Być może wkładam kij w mrowisko, ale wiele kobiet nadal nie potrafi mówić o swoich mężczyznach dobrze. Ciągle narzekają, obgadują, żalą się na nich do przyjaciółek, ciągle są zawiedzione, że są nie tacy, że nie tak się zachowują, za mało dają. Ile razy słyszałaś na babskim wieczorze „mój mężczyzna jest wspaniały, dobry, opiekuńczy, troskliwy, dba o dom, o mnie, o dzieci”? Ile razy sama doceniłaś starania twojego mężczyzny, mówiąc mu wprost coś miłego, o tym co zrobił dobrze, co ci się w nim spodobało? Zapewne nie raz usłyszał od ciebie w czym jest beznadziejny i za co go nie cierpisz, ale czy wspięłaś się na wyżyny i zobaczyłaś te dobre rzeczy? A przecież są i takie. Każdy człowiek ma zasoby i wady. On też.
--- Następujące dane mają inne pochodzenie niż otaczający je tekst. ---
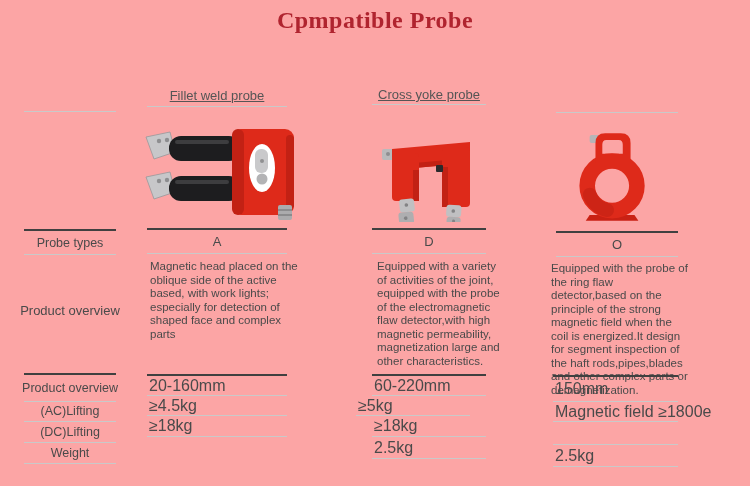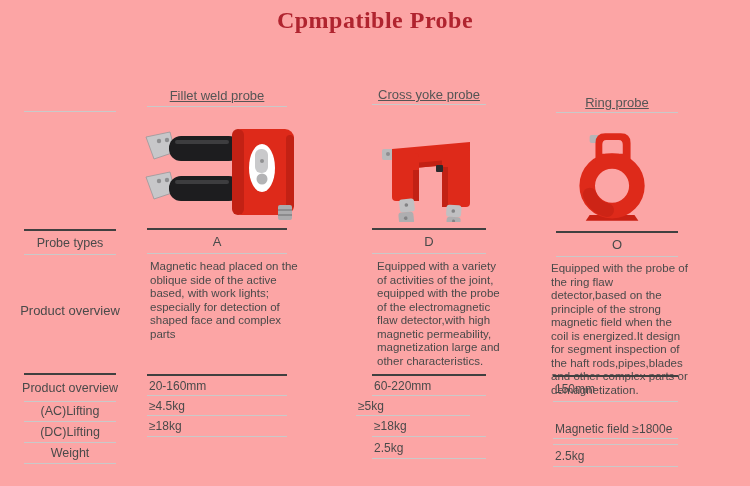"Ring probe" div.col-header { html: <div>Ring probe</div> -> none }
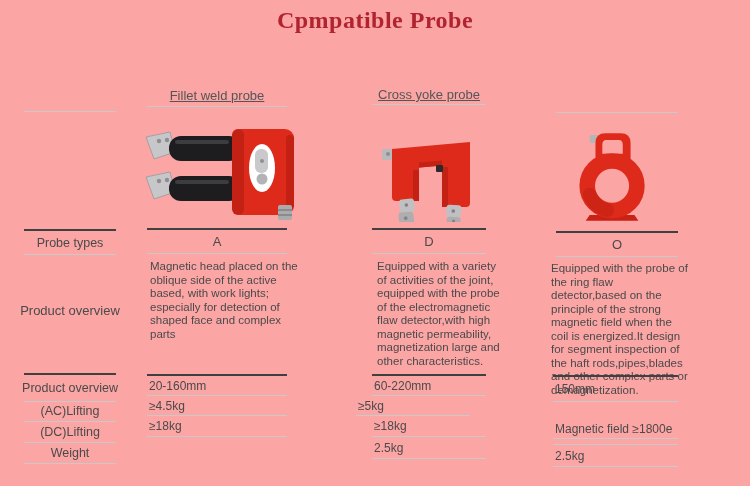"20-160mm" .cell { font-size: 12px -> 16px }
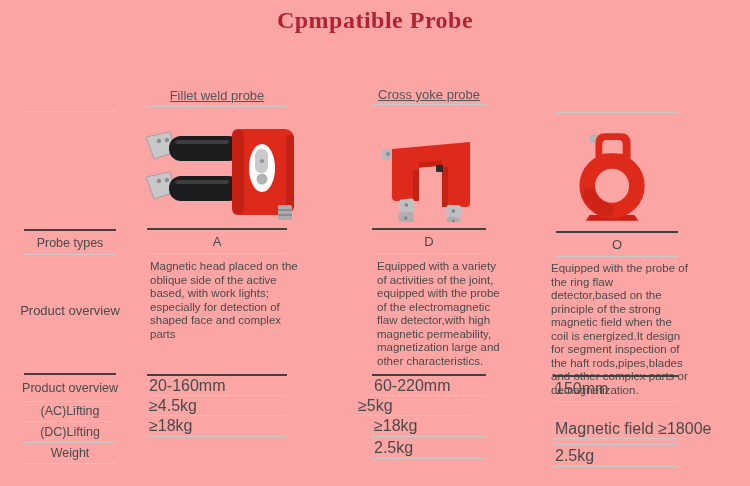"Magnetic field ≥1800e" #sc1 { margin-top: 17px -> none }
Współczesny mężczyzna zmienił się bardzo na przestrzeni ostatnich lat. Z osoby dominującej, często autorytarnej, stał się równorzędnym partnerem, który potrafi zadbać o dom, dziecko, kobietę. Nie jest tylko zdobywcą, łowcą, który przynosi do domu swe łupy, a kobieta nie jest tylko tą osobą, która tworzy domowe ognisko, gotuje i zajmuje się dziećmi. Tradycyjny podział ról przestaje być aktualny. Obecnie rola kobiety i mężczyzny nie jest tak jasno określona jak jeszcze za czasów naszych matek czy babek. Budowanie relacji damsko-męskich idzie w stronę partnerstwa, a patriarchat odchodzi do lamusa. Współczesny mężczyzna przestaje być już głową rodziny, a kobieta szyją, która tylko manipulacją i podstępem mogła osiągnąć to, co chciała.
Współczesna kobieta nie boi się swojego mężczyzny, tego jak zareaguje, co zrobi, jak się zachowa, czy się na coś zgodzi czy nie. Podejmuje samodzielne decyzje, czuje się wolna, rozwija się, nie uwiesza się na swoim partnerze, ale staje się niezależna i w pełni decyzyjna.
Zobacz także: „Kobieta współczesna – idealna czy zagubiona? A Ty?”
Współczesny mężczyzna potrafi nie tylko zarabiać pieniądze, ale zrobić naprawdę wszystko: zająć się dzieckiem, wyprać, ugotować. Prawdziwy i dojrzały mężczyzna nie wstydzi się tego, nie traktuje tych zadań jako mało ważnych. To nie wpływa na jego ego i nie odbiera mu męskości. Współczesny mężczyzna robi wszystko, jest też bardziej świadomy, czuły i rozumiejący. Nie myli siły z agresją (dawniej bowiem „silny” oznaczało agresywny, dzieci i kobietę trzeba było trzymać twarda ręką „żeby jej się nie poprzewracało w głowie”). Współczesny mężczyzna potrafi być silny, a równocześnie empatyczny.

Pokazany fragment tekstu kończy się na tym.